START Input data
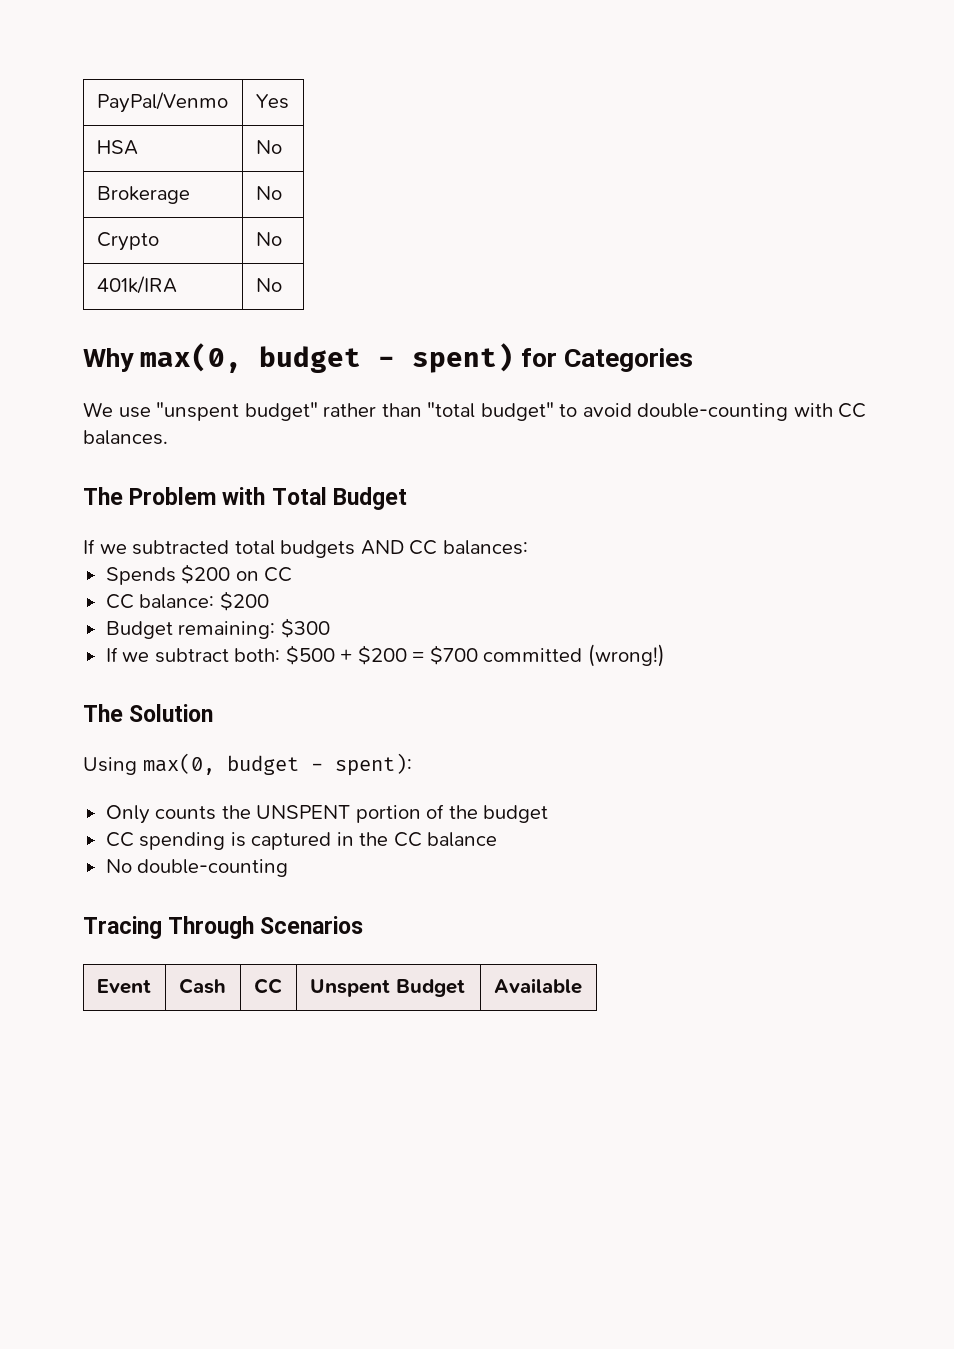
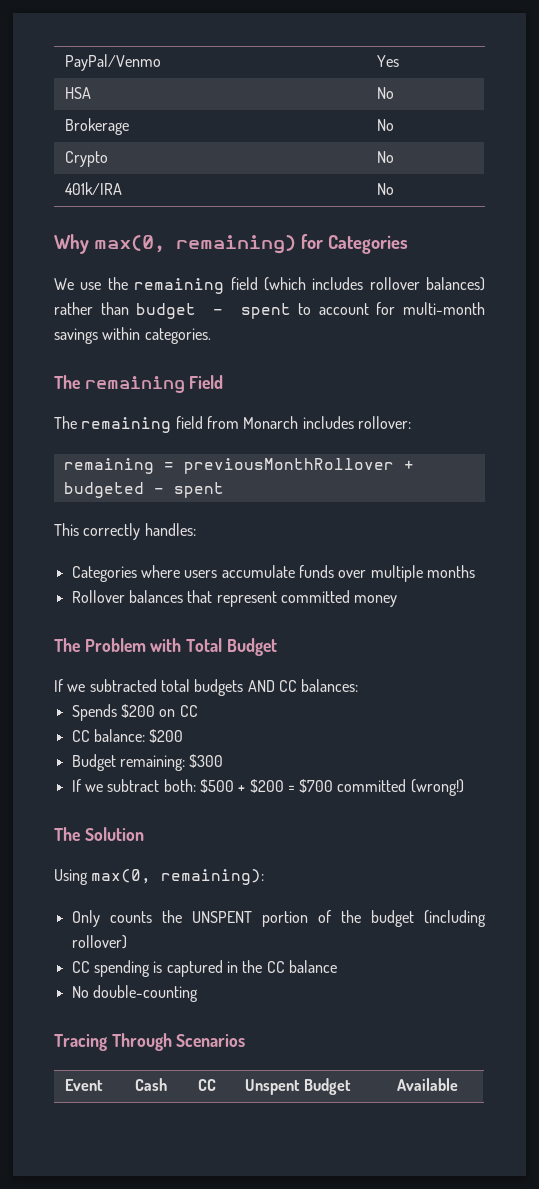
- Why max(0, budget - spent) for Categories
+ Why max(0, remaining) for Categories
- We use "unspent budget" rather than "total budget" to avoid double-counting with CC balances.
+ We use the remaining field (which includes rollover balances) rather than budget - spent to account for multi-month savings within categories.
+ The remaining Field
+ The remaining field from Monarch includes rollover:
+ remaining = previousMonthRollover + budgeted - spent
+ This correctly handles:
+ Categories where users accumulate funds over multiple months
+ Rollover balances that represent committed money
- Using max(0, budget - spent):
+ Using max(0, remaining):
- Only counts the UNSPENT portion of the budget
+ Only counts the UNSPENT portion of the budget (including rollover)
END Input data
What you need to do:
A verbatim copy of the listing, with all pictures removed, is required.

Exercise answer:
- Why max(0, budget - spent) for Categories
+ Why max(0, remaining) for Categories
- We use "unspent budget" rather than "total budget" to avoid double-counting with CC balances.
+ We use the remaining field (which includes rollover balances) rather than budget - spent to account for multi-month savings within categories.
+ The remaining Field
+ The remaining field from Monarch includes rollover:
+ remaining = previousMonthRollover + budgeted - spent
+ This correctly handles:
+ Categories where users accumulate funds over multiple months
+ Rollover balances that represent committed money
- Using max(0, budget - spent):
+ Using max(0, remaining):
- Only counts the UNSPENT portion of the budget
+ Only counts the UNSPENT portion of the budget (including rollover)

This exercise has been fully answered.